Miniature shark teeth sculptures

Miniature shark tooth sculpture exhibition

11th February 2015

 

The SEA LIFE London Aquarium is continuing their campaign to challenge negative misconceptions of sharks this month*, by exhibiting an exclusive collection of beautifully carved miniature animal sculptures – made solely from the naturally discarded teeth of resident sharks.

 

The new installation is the work of renowned miniature sculpture artist Hedley Wiggan, who has crafted six ‘hero’ animals* from shark teeth, shed naturally by the attractions collection of sharks every day. The launch is to celebrate two weeks of shark-focused activities beginning Saturday 14th February in partnership with the Shark Trust. The aim is to educate guests on the growing dangers sharks face in the wild, from overfishing to finning and habitat destruction which all seriously impact on global shark populations.

 

“When the SEA LIFE London Aquarium approached me I was excited to have the opportunity to sculpt with such an unusual material,” said Bolton based artist Hedley. “I’ve created people from pencil leads and fairies from cocktail sticks, but shark teeth are very delicate so a real challenge, even for me!
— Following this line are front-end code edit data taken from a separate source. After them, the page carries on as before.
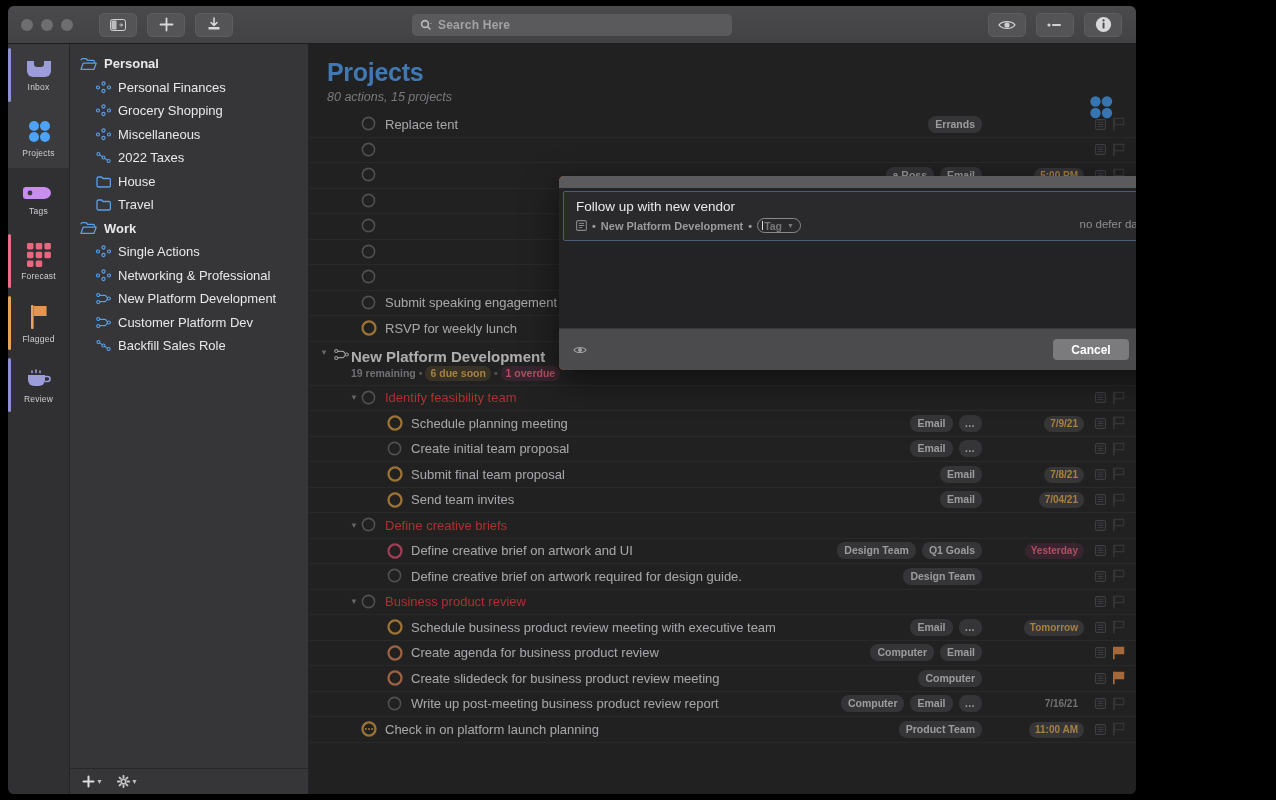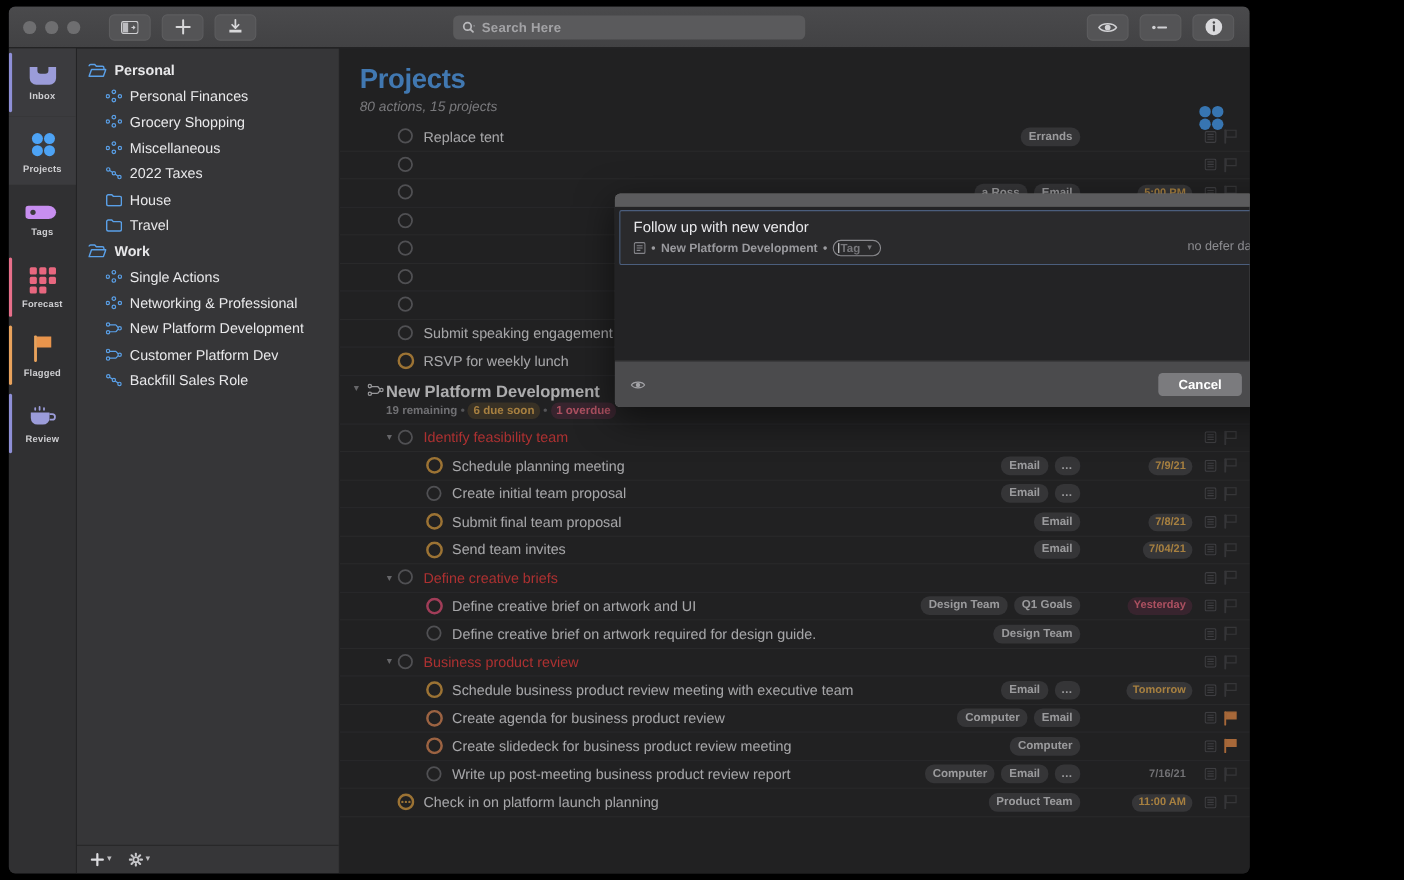--- a/index.html
+++ b/index.html
@@ -80,7 +80,7 @@
     width: 3px; border-radius: 2px;
   }
   .rail-item .lbl {
-    font-size: 8.5px; font-weight: 700; color: #cfcfd2;
+    font-size: 8.5px; font-weight: 400; color: #cfcfd2;
     letter-spacing: .2px;
     text-align: center;
   }

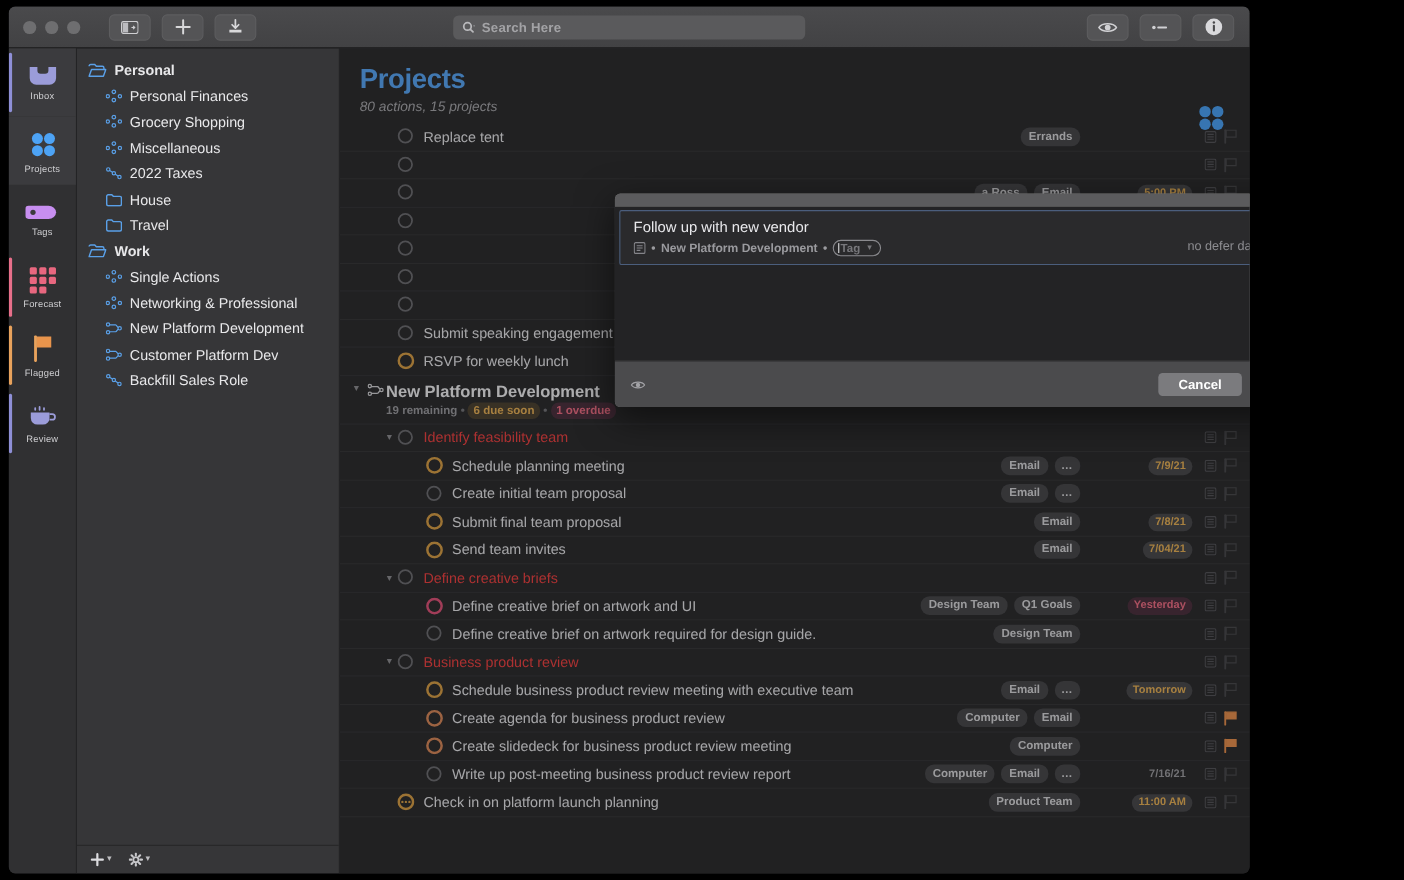--- a/index.html
+++ b/index.html
@@ -168,7 +168,7 @@
     position: absolute;
     left: 250px; top: 132px;
     width: 670px; height: 194px;
-    background: #737373;
+    background: #f97316;
     border-radius: 5px;
     box-shadow: 0 10px 34px rgba(0,0,0,.55);
     display: flex; flex-direction: column;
I’m pleased with the end results and hope the sculptures help to change people’s perceptions.”

 

“We work tirelessly to educate our guests on the plight of these much maligned animals, and want to do so in the most interesting and engaging environment possible,” commented SEA LIFE London Aquarium’s Conservation and Education Manager, Rebecca Carter. “We hope people will enjoy the beautiful sculptures but take away an important message with them – if action isn’t taken now we stand to lose some of the oldest and most spectacular creatures in the sea."

 

*The exhibition is on display from 14 February - 1 March, and features breathtaking likenesses of a rare Giant Green sea turtle, a seahorse, a Cow-nosed ray, a Gentoo penguin, a tropical Yellow Tang fish and of course, a Brown shark, all carefully recreated in minute detail.